::: Given records :::
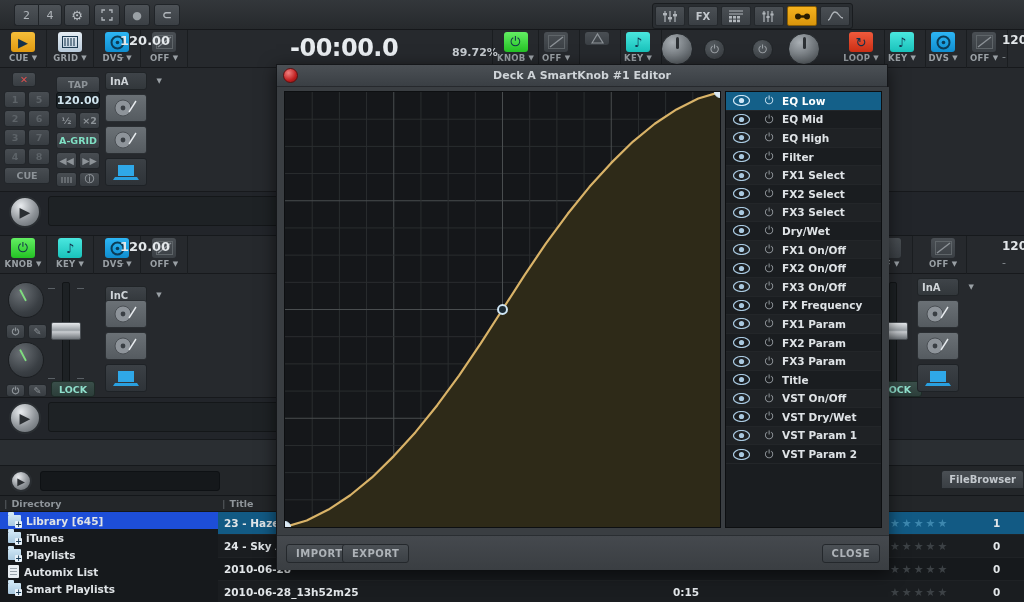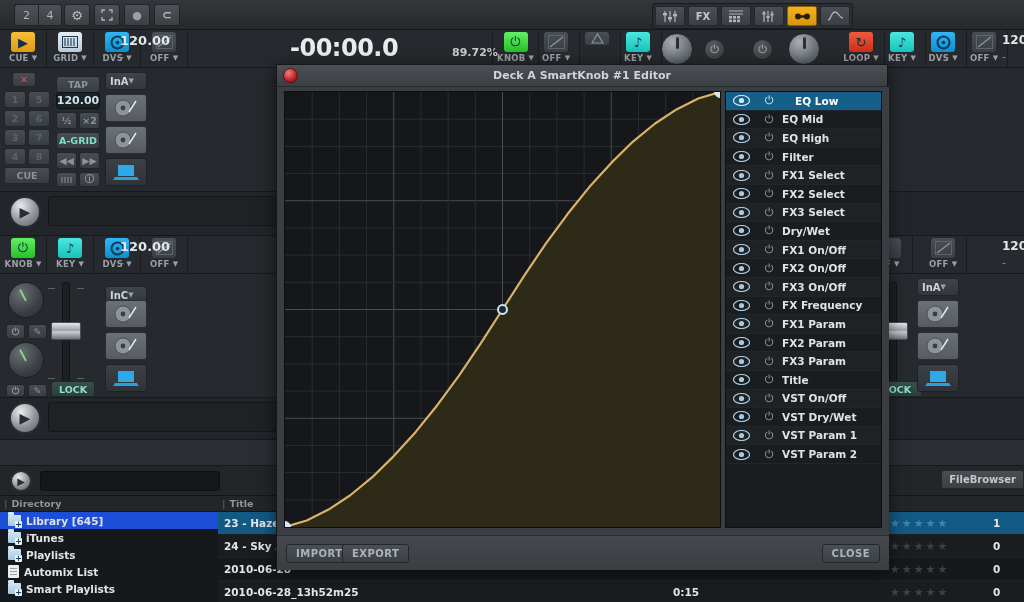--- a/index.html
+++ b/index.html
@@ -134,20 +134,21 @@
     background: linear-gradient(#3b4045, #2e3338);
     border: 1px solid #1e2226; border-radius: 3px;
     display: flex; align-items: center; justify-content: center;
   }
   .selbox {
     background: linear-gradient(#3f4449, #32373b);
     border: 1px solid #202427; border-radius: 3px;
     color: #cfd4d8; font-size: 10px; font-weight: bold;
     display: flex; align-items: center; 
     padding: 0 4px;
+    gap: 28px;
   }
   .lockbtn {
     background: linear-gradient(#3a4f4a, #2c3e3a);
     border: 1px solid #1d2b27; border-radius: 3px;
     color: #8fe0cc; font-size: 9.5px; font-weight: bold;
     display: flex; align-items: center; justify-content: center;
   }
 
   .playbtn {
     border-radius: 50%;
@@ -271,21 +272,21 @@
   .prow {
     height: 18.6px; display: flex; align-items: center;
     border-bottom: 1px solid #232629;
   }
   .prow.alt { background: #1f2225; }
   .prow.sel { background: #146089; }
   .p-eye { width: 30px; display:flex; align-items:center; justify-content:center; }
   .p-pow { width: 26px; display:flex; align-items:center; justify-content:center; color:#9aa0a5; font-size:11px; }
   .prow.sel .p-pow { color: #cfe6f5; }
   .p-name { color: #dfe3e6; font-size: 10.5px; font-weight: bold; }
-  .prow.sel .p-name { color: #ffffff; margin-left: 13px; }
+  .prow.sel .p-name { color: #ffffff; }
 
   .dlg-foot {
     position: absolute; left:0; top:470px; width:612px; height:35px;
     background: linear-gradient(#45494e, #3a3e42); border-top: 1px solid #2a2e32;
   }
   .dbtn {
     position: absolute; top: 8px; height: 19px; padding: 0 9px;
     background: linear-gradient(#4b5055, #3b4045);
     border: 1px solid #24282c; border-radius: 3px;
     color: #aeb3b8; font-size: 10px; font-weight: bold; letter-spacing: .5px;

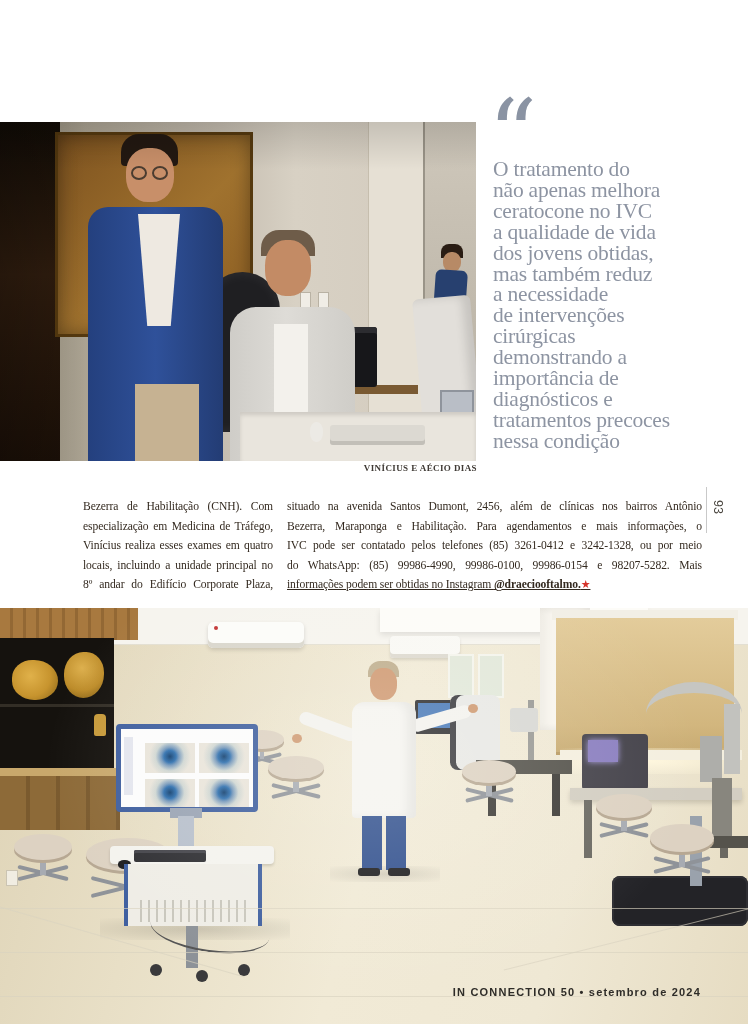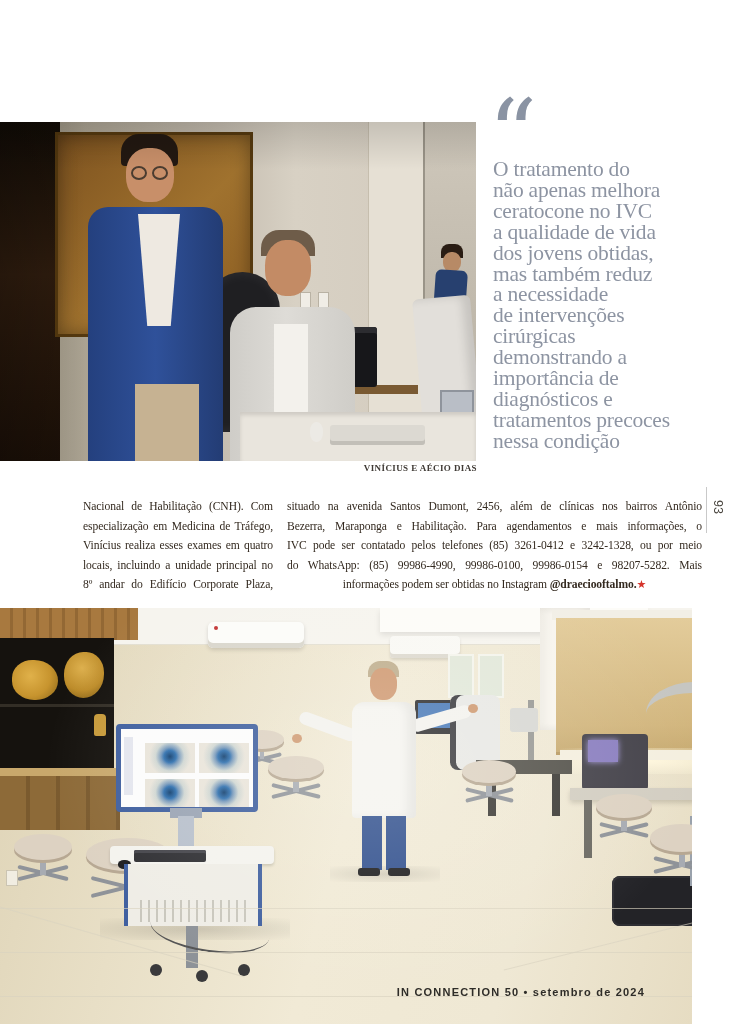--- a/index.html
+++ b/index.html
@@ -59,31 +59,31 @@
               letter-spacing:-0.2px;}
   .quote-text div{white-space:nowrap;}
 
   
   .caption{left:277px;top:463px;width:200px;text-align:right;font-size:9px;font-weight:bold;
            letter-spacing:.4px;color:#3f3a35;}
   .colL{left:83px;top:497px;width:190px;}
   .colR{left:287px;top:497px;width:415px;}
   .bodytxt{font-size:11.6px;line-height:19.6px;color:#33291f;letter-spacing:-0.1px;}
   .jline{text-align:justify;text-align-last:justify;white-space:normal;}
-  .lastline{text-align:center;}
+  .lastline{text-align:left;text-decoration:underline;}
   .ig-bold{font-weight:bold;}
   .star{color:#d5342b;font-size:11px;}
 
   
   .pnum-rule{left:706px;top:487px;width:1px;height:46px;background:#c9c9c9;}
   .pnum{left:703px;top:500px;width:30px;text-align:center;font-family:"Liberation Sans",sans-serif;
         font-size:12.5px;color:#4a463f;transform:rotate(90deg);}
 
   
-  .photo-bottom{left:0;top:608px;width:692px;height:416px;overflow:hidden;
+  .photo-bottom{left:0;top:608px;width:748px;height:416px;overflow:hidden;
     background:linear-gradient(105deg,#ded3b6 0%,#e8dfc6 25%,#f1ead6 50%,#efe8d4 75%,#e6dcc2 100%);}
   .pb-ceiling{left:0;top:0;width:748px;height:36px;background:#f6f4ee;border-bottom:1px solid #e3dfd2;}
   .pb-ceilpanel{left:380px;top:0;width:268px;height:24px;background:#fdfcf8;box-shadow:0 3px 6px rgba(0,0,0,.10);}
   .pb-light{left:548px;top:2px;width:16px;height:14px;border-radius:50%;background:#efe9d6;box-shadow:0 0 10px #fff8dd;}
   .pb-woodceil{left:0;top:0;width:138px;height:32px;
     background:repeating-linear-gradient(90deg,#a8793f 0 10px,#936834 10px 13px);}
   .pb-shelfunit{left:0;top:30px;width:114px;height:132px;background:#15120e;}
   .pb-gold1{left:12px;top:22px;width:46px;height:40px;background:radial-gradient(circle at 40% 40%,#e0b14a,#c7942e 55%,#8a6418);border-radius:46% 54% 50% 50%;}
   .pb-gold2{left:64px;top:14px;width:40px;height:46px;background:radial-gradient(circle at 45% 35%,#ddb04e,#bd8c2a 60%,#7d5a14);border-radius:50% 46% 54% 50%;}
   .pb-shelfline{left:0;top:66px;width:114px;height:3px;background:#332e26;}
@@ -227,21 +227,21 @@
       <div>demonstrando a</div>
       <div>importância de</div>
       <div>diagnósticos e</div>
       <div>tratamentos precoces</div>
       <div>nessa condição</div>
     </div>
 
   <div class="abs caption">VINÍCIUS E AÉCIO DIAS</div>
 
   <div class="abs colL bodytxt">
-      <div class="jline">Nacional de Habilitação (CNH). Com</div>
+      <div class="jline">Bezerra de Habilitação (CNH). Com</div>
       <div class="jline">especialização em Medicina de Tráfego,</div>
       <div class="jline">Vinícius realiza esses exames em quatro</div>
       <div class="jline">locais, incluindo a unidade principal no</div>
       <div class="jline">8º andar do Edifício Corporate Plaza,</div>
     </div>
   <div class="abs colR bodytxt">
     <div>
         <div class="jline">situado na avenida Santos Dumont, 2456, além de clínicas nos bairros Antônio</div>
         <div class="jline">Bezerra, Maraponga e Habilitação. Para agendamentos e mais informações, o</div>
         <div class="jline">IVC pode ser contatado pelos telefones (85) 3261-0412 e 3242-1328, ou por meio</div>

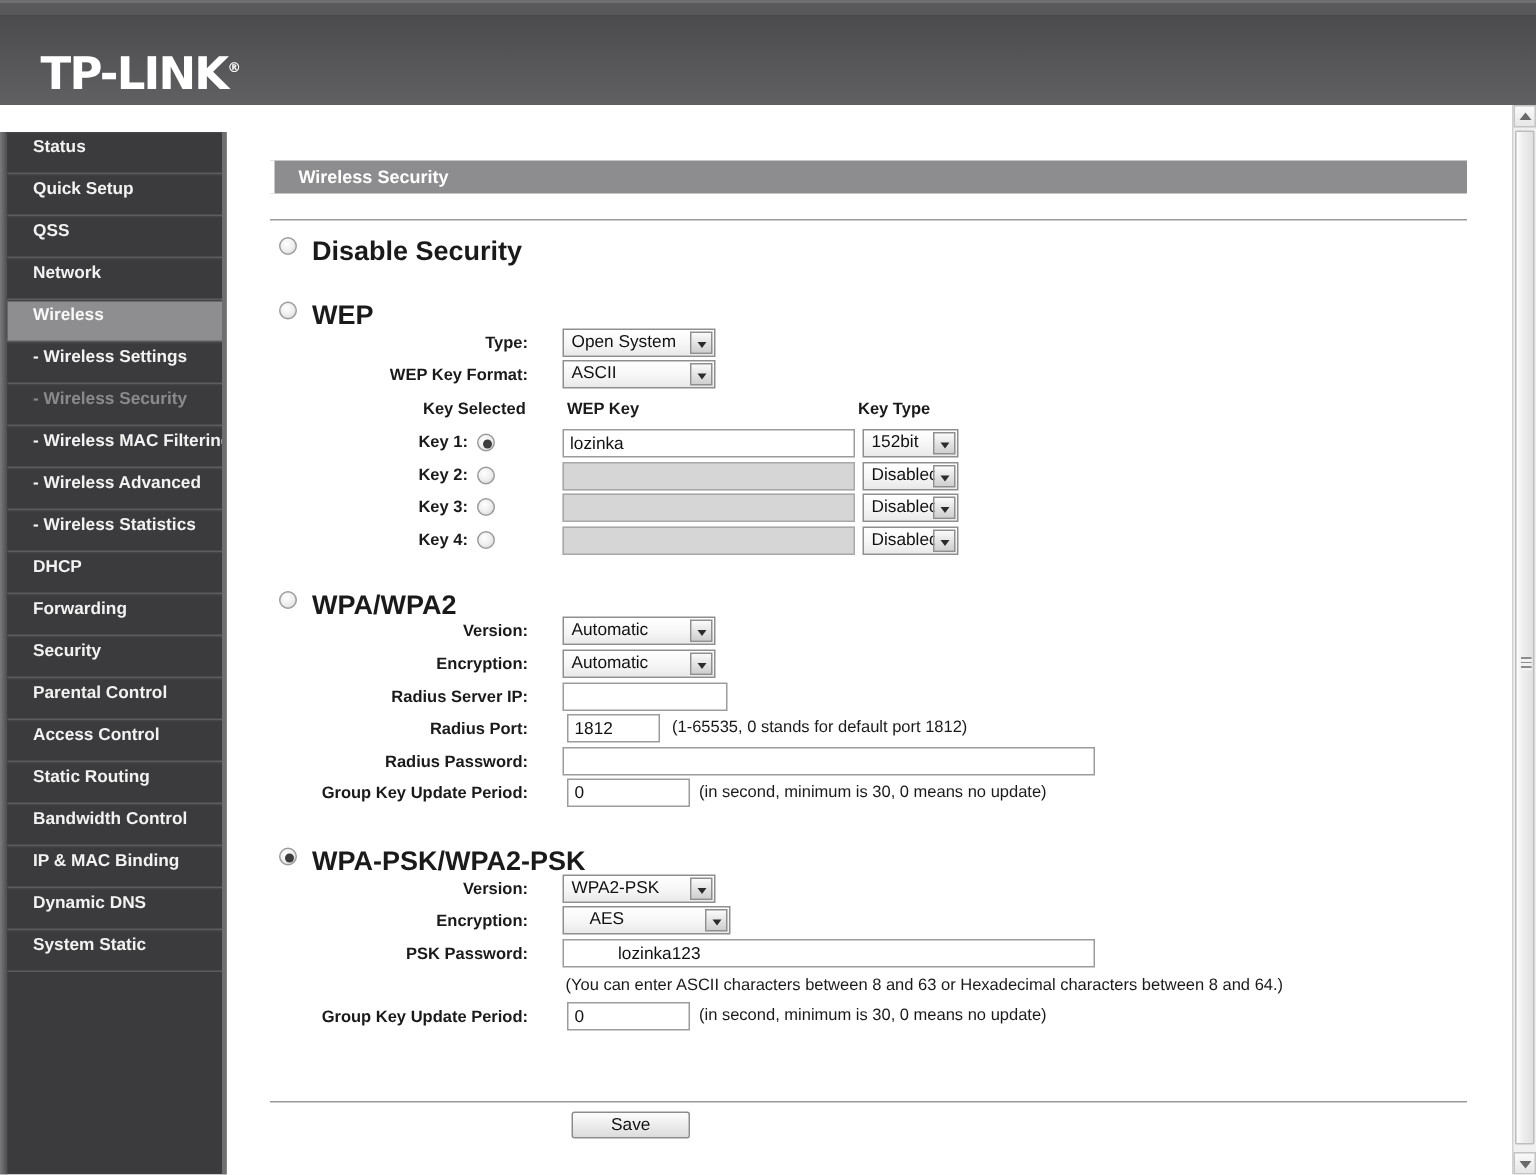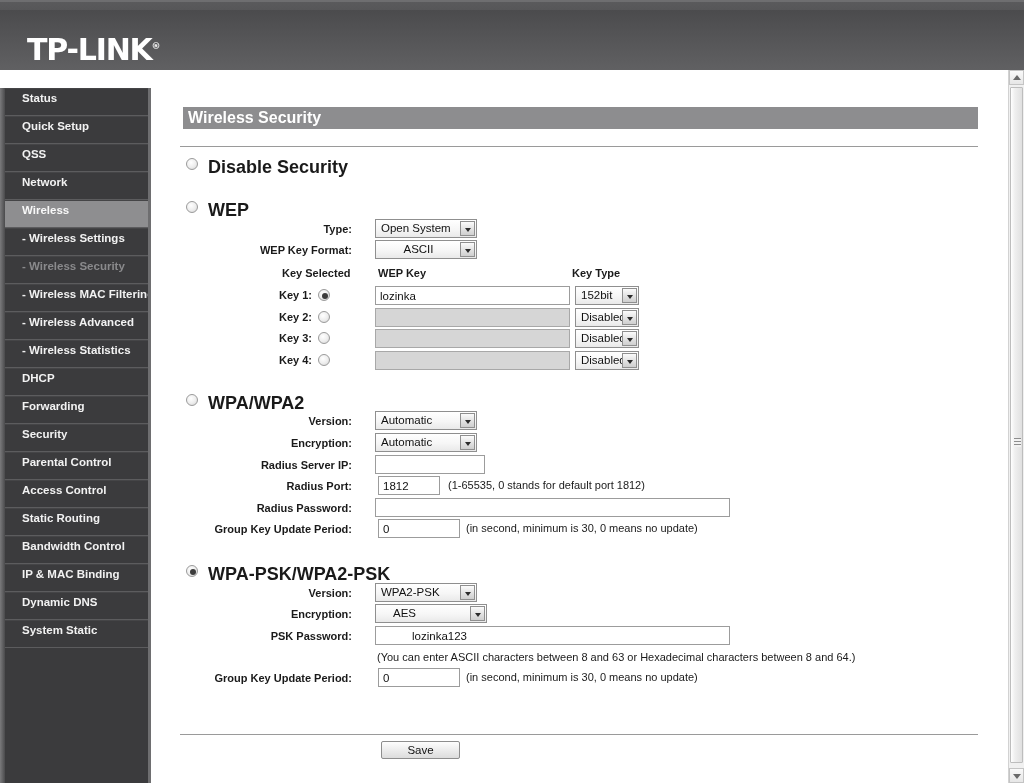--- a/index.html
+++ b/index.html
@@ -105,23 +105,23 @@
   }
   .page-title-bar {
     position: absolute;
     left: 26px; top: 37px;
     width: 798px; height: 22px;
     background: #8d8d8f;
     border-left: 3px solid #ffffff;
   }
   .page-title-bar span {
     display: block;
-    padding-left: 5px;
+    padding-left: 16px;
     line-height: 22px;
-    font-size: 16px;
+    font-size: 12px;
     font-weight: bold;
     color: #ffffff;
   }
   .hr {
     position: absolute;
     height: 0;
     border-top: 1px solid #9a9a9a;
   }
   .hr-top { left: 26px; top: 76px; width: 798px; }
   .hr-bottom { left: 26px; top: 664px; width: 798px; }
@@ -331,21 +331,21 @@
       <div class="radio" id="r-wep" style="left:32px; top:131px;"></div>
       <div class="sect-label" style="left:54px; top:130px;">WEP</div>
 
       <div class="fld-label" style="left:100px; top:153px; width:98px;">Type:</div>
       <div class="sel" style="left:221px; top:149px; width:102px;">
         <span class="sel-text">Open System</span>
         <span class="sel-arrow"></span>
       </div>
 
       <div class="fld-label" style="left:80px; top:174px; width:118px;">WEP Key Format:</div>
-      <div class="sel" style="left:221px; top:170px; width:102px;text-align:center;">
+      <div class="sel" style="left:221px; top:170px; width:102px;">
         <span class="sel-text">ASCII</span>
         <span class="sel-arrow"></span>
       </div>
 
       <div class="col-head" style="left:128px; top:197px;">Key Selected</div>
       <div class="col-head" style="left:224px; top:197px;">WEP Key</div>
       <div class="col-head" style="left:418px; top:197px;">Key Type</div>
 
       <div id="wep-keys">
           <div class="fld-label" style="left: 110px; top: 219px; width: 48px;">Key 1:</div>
:::
Extract all lines of the records above that include "display".

→ **Answer box**
     display: flex; align-items: center; justify-content: center;
     display: flex; align-items: center; 
     display: flex; align-items: center; justify-content: center;
     height: 18.6px; display: flex; align-items: center;
   .p-eye { width: 30px; display:flex; align-items:center; justify-content:center; }
   .p-pow { width: 26px; display:flex; align-items:center; justify-content:center; color:#9aa0a5; font-size:11px; }
     display: block;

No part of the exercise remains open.